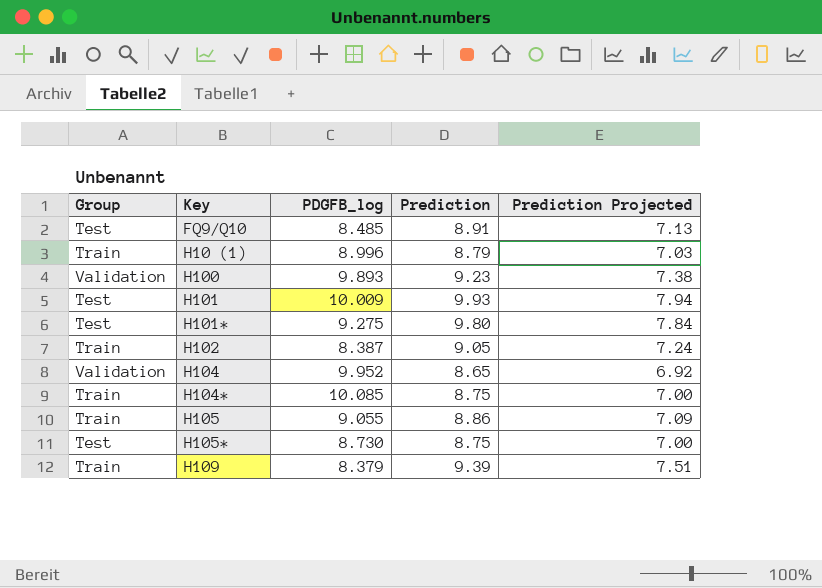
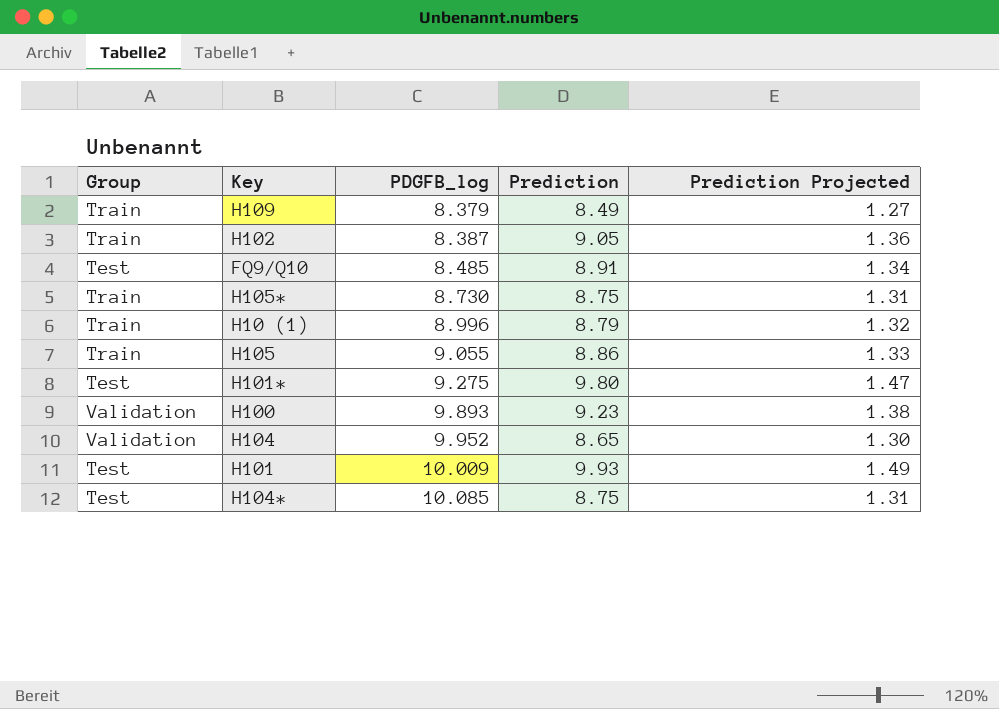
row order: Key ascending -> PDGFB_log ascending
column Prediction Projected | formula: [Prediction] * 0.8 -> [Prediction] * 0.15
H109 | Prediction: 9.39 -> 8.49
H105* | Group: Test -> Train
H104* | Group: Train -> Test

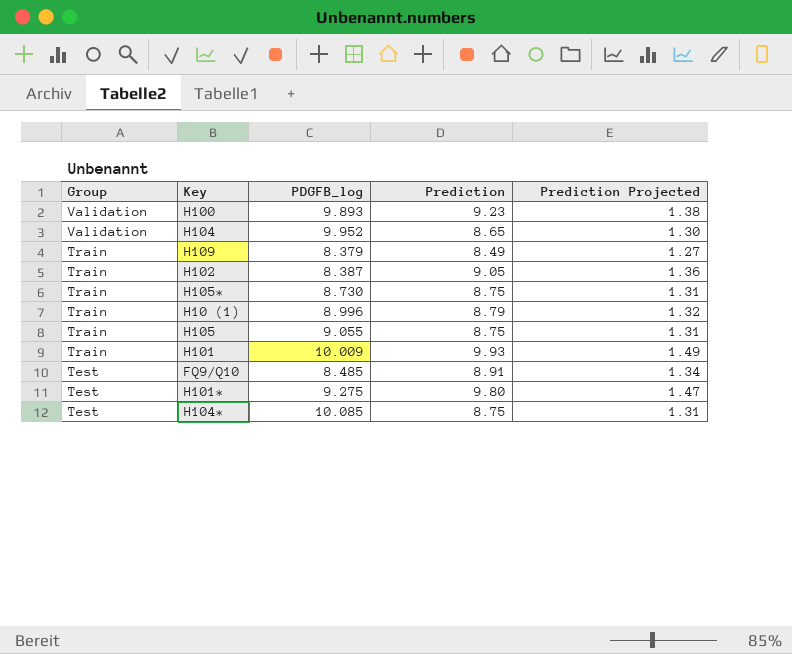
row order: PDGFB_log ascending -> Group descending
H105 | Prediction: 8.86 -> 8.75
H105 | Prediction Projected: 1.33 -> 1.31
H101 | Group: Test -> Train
▬▬▬▬▬▬
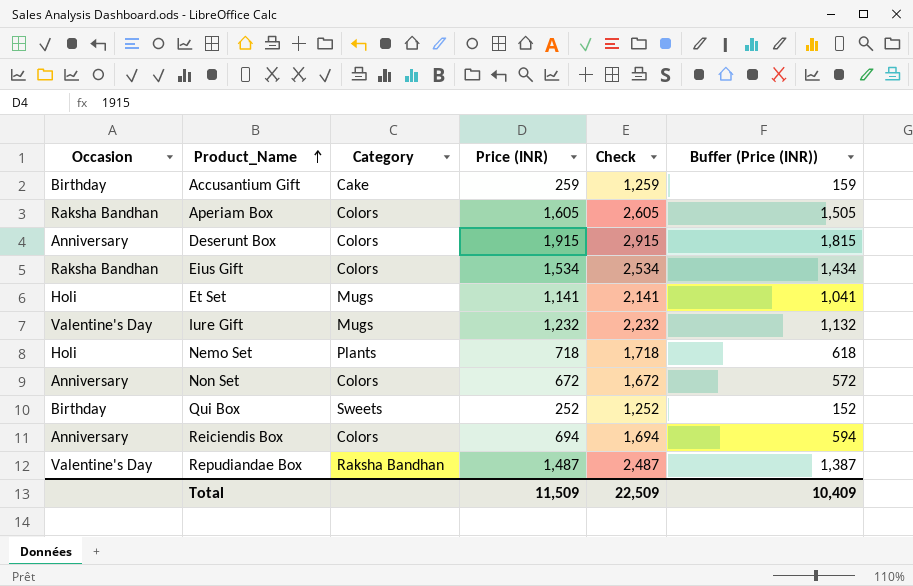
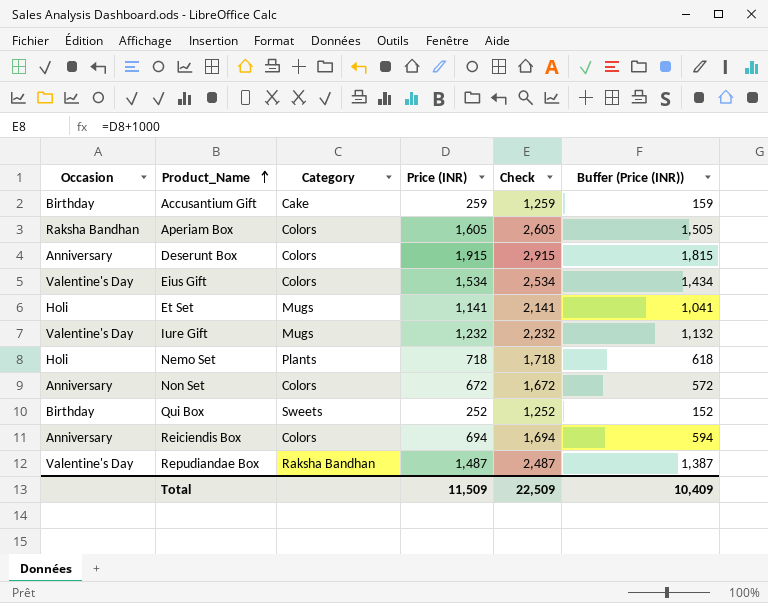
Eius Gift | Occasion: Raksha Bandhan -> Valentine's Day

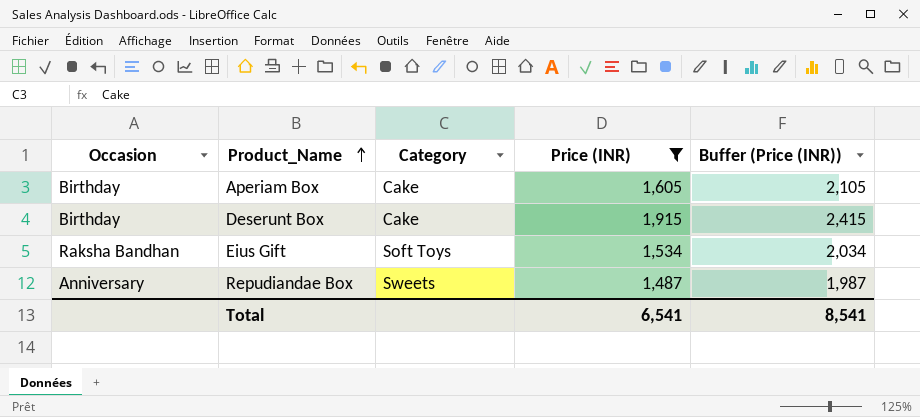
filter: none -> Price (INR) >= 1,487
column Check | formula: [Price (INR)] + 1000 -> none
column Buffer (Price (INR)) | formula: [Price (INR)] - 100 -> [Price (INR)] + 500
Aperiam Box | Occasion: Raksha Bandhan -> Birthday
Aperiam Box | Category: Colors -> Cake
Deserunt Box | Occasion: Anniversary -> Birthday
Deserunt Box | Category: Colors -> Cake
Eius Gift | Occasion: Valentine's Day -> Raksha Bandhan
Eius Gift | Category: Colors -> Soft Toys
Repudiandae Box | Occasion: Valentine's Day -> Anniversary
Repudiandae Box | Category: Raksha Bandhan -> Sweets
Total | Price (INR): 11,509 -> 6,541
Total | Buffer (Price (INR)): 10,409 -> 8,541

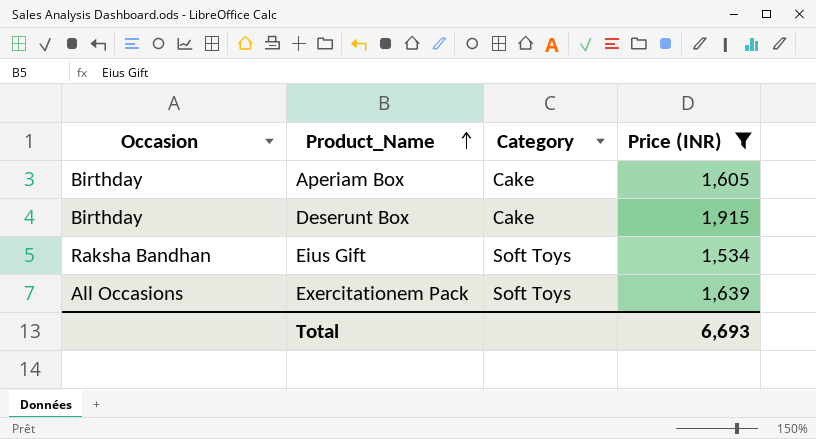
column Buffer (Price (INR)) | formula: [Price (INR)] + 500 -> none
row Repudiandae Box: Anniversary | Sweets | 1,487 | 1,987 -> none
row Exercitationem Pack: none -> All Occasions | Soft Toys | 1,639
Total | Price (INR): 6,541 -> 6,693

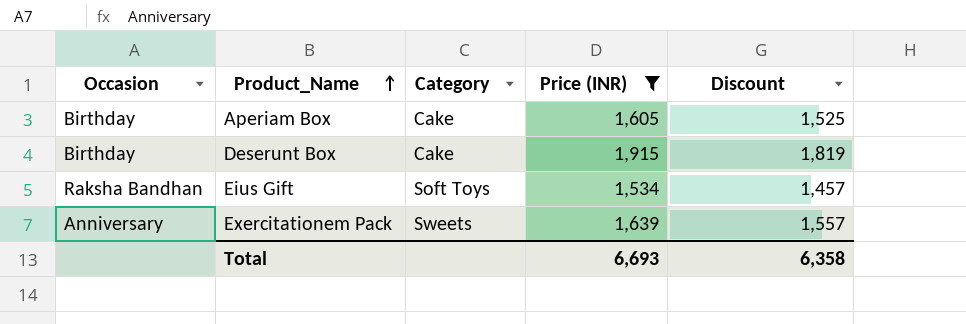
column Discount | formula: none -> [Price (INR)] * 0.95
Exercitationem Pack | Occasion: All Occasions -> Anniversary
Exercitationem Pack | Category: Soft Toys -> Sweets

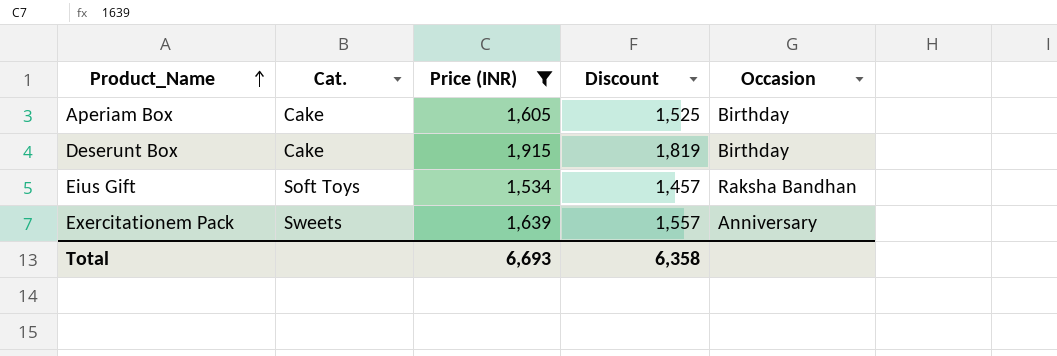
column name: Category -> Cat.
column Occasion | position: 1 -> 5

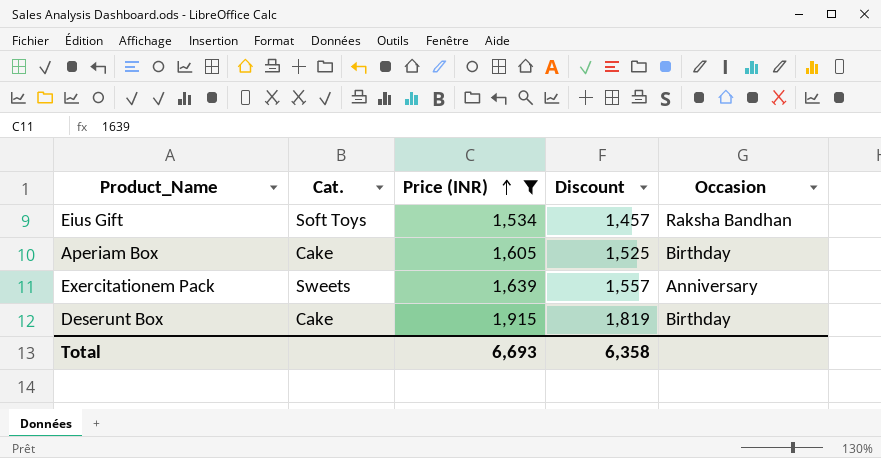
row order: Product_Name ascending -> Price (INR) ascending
▬▬▬▬▬▬
Drop the pictures; return the lines above from the line containing "Exercitationem Pack | Occasion: All" to the line containing "row order: Product_Name", both included, exactly.

*Solution for this exercise:*
Exercitationem Pack | Occasion: All Occasions -> Anniversary
Exercitationem Pack | Category: Soft Toys -> Sweets

column name: Category -> Cat.
column Occasion | position: 1 -> 5

row order: Product_Name ascending -> Price (INR) ascending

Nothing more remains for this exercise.